[Saved data entries]
=======

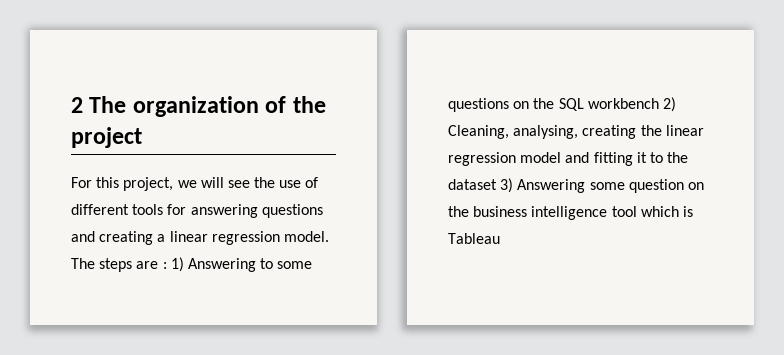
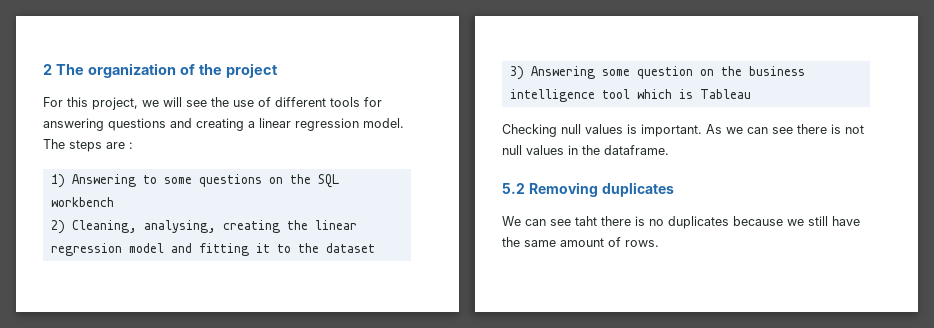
(167, 265) none -> (133, 145) //
(659, 103) none -> (114, 202) //
(497, 184) none -> (375, 248) //
(500, 238) none -> [502,124,864,137] [502,145,669,155] [502,182,674,197] [502,216,860,229] [502,237,659,247] // Checking null values is important. As we can see there is not null values in the dataframe. // 5.2 Removing duplicates // We can see taht there is no duplicates because we still have the same amount of rows.

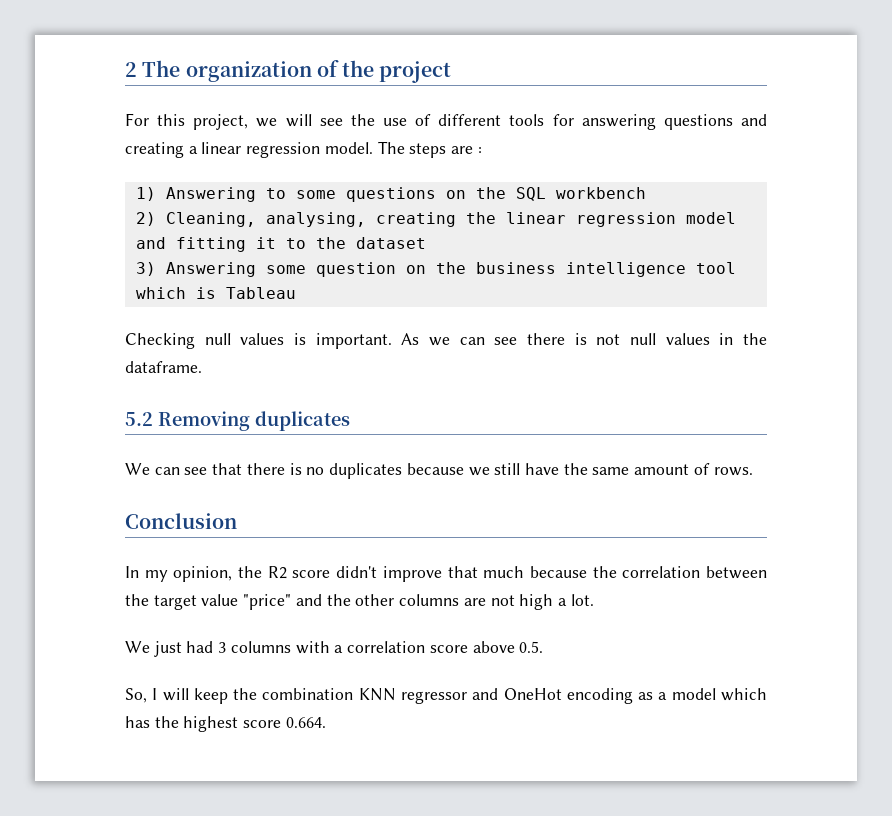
[575,216,597,226] taht -> [212,463,243,475] that
(659, 243) none -> [125,513,237,529] [125,566,768,582] [125,594,594,610] [125,641,544,657] [125,688,768,704] [125,716,326,732] // Conclusion // In my opinion, the R2 score didn't improve that much because the correlation between the target value "price" and the other columns are not high a lot. // We just had 3 columns with a correlation score above 0.5. // So, I will keep the combination KNN regressor and OneHot encoding as a model which has the highest score 0.664.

=======

**ABOUT THIS TASK**
Leaving the pictures out, copy exactly the lines from the line that contains "(497, 184) none -> (375, 248) //" to the last line of the data, both ends included.

**REPLY**
(497, 184) none -> (375, 248) //
(500, 238) none -> [502,124,864,137] [502,145,669,155] [502,182,674,197] [502,216,860,229] [502,237,659,247] // Checking null values is important. As we can see there is not null values in the dataframe. // 5.2 Removing duplicates // We can see taht there is no duplicates because we still have the same amount of rows.

[575,216,597,226] taht -> [212,463,243,475] that
(659, 243) none -> [125,513,237,529] [125,566,768,582] [125,594,594,610] [125,641,544,657] [125,688,768,704] [125,716,326,732] // Conclusion // In my opinion, the R2 score didn't improve that much because the correlation between the target value "price" and the other columns are not high a lot. // We just had 3 columns with a correlation score above 0.5. // So, I will keep the combination KNN regressor and OneHot encoding as a model which has the highest score 0.664.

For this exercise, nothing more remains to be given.